Time influences an animal's environment over periods ranging from milliseconds to decades. Annual cycles, in particular, are important for migration, hibernation, caching, mating, and raising young. Though temperature may influence the timing of these activities, photoperiod provides a more accurate cue and plays a large role in initiating or stopping seasonal behaviors. Photoperiod is so important in regulating behavior such as caching that researchers artificially manipulate the photoperiod for animals in captivity to induce this behavior (Pravosudov et al. 2010).

The day-night cycle also plays a key role in animal behavior.
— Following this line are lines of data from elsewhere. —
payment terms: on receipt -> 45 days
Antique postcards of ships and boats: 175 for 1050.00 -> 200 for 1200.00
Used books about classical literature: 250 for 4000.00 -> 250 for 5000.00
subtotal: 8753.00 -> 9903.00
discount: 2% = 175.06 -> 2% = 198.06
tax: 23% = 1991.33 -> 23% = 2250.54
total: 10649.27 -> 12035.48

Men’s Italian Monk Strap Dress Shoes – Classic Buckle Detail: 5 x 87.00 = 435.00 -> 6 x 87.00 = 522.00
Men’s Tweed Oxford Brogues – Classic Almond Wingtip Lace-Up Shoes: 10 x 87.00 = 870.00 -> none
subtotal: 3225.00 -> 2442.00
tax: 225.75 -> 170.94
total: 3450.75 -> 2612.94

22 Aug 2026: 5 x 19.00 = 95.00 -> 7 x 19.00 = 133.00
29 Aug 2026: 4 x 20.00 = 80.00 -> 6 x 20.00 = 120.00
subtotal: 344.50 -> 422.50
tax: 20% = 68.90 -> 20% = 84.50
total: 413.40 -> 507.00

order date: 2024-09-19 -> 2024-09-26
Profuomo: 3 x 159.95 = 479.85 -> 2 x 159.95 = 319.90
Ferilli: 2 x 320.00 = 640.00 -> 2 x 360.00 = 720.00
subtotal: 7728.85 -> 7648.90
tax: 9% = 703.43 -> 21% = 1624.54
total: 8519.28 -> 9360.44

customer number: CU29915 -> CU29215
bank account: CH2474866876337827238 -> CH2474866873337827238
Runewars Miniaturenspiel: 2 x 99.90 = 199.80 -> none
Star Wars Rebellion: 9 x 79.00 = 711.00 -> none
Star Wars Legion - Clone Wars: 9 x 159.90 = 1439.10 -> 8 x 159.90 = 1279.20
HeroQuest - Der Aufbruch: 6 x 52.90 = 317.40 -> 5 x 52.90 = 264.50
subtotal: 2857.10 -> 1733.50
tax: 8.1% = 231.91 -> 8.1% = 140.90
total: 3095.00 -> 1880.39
Some species are active during daylight, others at night, and still others only at dawn or dusk. Activity corresponds to diurnal variation in the availability of food sources, temperature requirements, and the presence or absence of major predators. Even without the cues of light and dark (e.g., in an all-light or all-dark environment), animals maintain a circadian rhythm approximately 24 h long (Roberts 1965), which suggests the existence of an internal circadian clock used to regulate daily activities.

Conditions also change over finer time scales, requiring another internal clock that works over seconds and minutes. Timing over the short term is particularly important for foraging. To forage efficiently, animals must be able to estimate time periods. This is particularly true for species that consume resources that refresh over time. For example, long-tailed hermit hummingbirds (Phaethornis superciliosus) forage on nectar, and birds must wait for flowers to refill before they return for another meal. Returning too soon would be a waste of time and energy for the hummingbird; waiting too long might mean losing the nectar to a competitor. So the birds learn to return within a few minutes of the time required for the flower to refill (Gill 1988). Experiments on timing in rats show that they can estimate short time intervals fairly precisely, but as the interval increases, their accuracy decreases (Gibbon 1977).

More or Less?

Many aspects of an animal's environment vary visibly in size and quantity. Peahens (Pavo spp.), for instance, use the number of eye spots on a male's tail as a cue when selecting a mate (Petrie & Halliday 1994). To use this cue, females must have some way to assess the quantity of eye spots. The ability to discriminate numbers is also important for group-living, territorial animals. For example, black howler monkeys (Alouatta pigra), which are highly territorial, can assess relative group size based on the number of males howling in a rival troop. This ability allows the monkeys to avoid potentially injurious encounters with larger troops (Kitchen 2006).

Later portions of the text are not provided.